I find days that start with ancient Greek quotes are the best. It’s fitting that it was a man named Democritus that coined this phrase, Democritus means chosen by the people. One thing that the Greek people didn’t choose were the austerity measures they have had to endure under the bailout programmes.

Everything else is just opinion. This is very clear in the worlds of economics and politics. Increasingly, they are becoming realms of perceptions rather than substance. It is to this background that the EU elite took to Twitter and the media to congratulate the Greek people (in a very condescending manner) and, more importantly, themselves, for avoiding a Greek tragedy. Sorry, couldn’t resist. However, despite the praise, Greece, and by extension, the rest of the EU, are not on a financially sound footing just yet.
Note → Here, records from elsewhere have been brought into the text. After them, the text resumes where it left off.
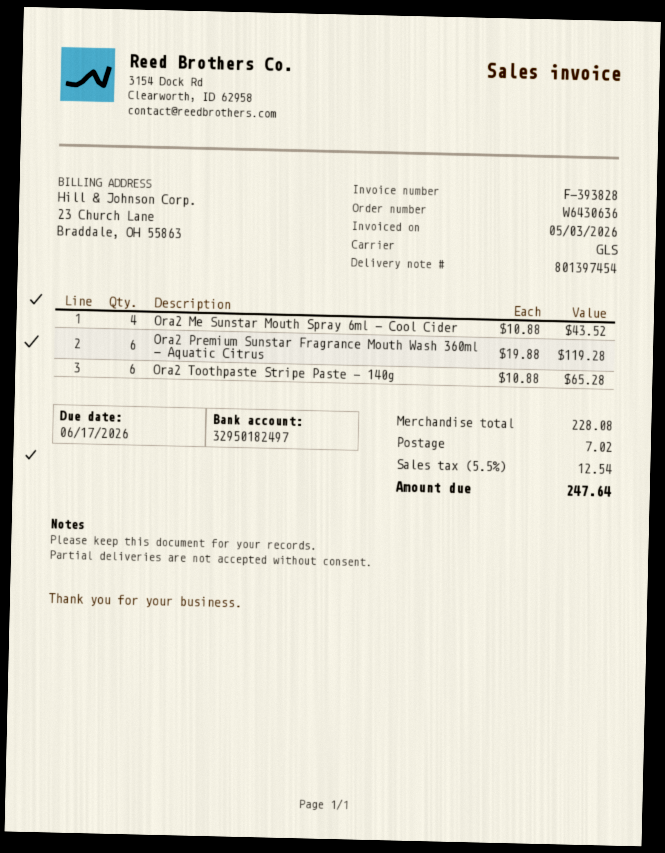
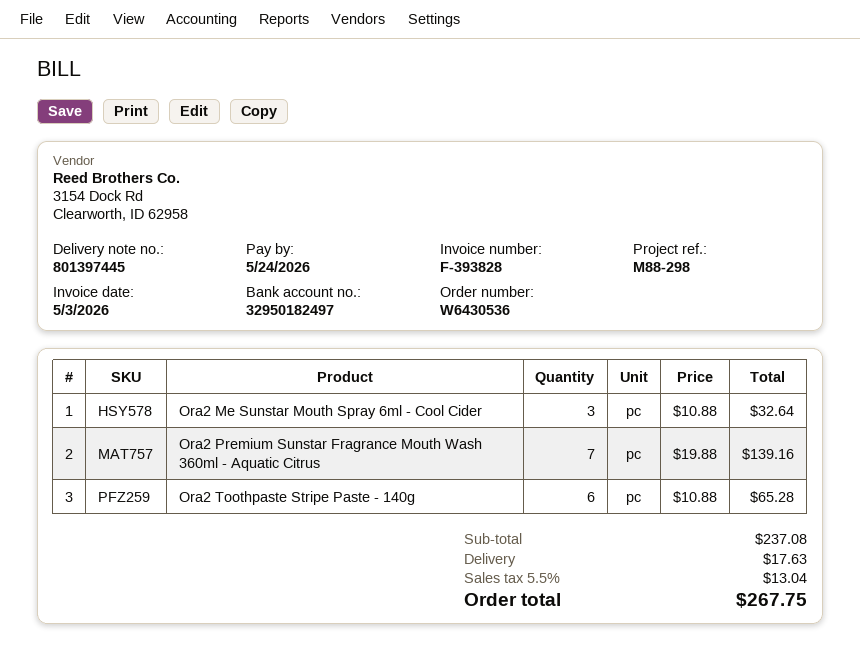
order number: W6430636 -> W6430536
delivery note number: 801397454 -> 801397445
due date: 2026-06-17 -> 2026-05-24
Ora2 Me Sunstar Mouth Spray 6ml - Cool Cider: 4 x 10.88 = 43.52 -> 3 x 10.88 = 32.64
Ora2 Premium Sunstar Fragrance Mouth Wash 360ml - Aquatic Citrus: 6 x 19.88 = 119.28 -> 7 x 19.88 = 139.16
subtotal: 228.08 -> 237.08
shipping: 7.02 -> 17.63
tax: 5.5% = 12.54 -> 5.5% = 13.04
total: 247.64 -> 267.75

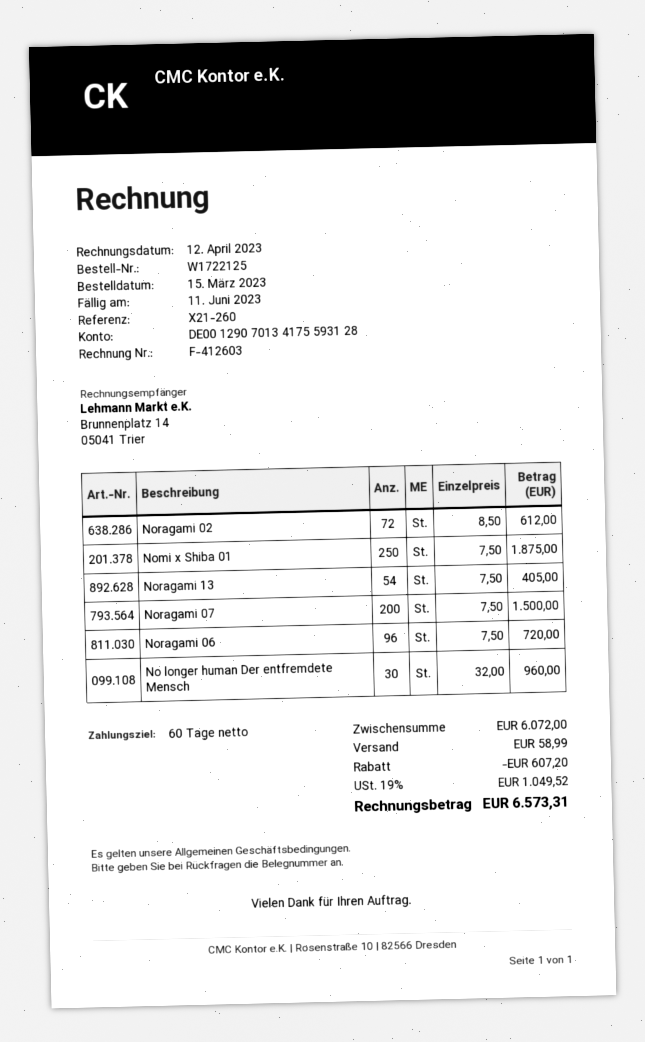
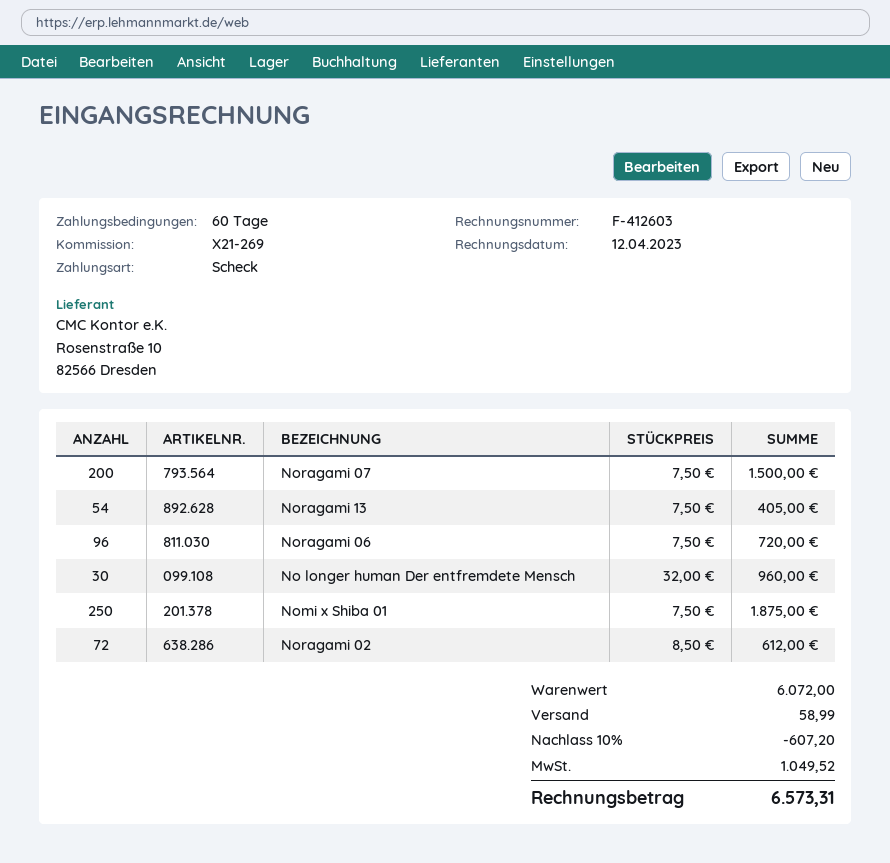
reference: X21-260 -> X21-269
The reality in Greece today is stark. The economy has shrunk by a quarter under the bailout programmes, unemployment is at 20% with youth nearly double this number and debt is at close to 180% of GDP. If this is what happens to a country after the bailouts, what is the point of entering the programme? If this is what the ECB sees as economic stability they are sadly mistaken.

After eight years and three bailouts, taxes are higher and wages are lower. On top of this, up until 2022, the Greek economy must produce a surplus of 3.5% of GDP as part of the bailout terms. Many parts of the Greek economy were sold off to the highest bidder and the brightest and best, some half a million of them, left Greece for pastures new. When taking all this into consideration, who would loan Greece money and expect to be paid back? Or maybe that’s the point. Leave them so weak another bailout is inevitable and the banks can carve open the country again.

Then we must look at the wider global picture. The US, under Trump, is creating trade wars. Neighbours Turkey are having their own financial difficulties due to not bowing to Trump and on the other flank, Italy’s current ruling class are suggesting the EU is not for them. And as Greece has found out the hard way, outside forces matter.




The ECB inflicted these bailouts as a form of punishment. This was a warning. The mismanagement of the economy by successive Greek governments was undoubtedly the biggest factor in this collapse. However, the ECB also played a huge role. It oversaw the financial management of all the Eurozone countries, including Greece. Should their own criteria not be more stringent? The rules they created were not enforced. What of the other European banks lending to Greece? Should they not be punished, too?

Derivatives were exchanged into dollars and yen by international banks, including Goldman Sachs, to hide how much debt the Greeks actually held. While the ECB can use this as an excuse, I find it inconceivable they were not at least a bit suspicious of this and didn’t investigate this.

The troika agreed to a write-down of debt years into the bailout programmes. This should have been one of the first measures taken. More importantly, the buying of bonds by the ECB should have been the very first phase of dealing of the economic crisis. They waited until 2014 to start this. Greece was already in turmoil by then.

The result has seen the rise of Far-right parties like the Golden Dawn. If the EU is so concerned about the rise of such racist and extremist organisations maybe they should not create the conditions were these parties can grow. The bailout programmes have led to a humanitarian crisis in each of the countries they were enforced. No wonder people are angry.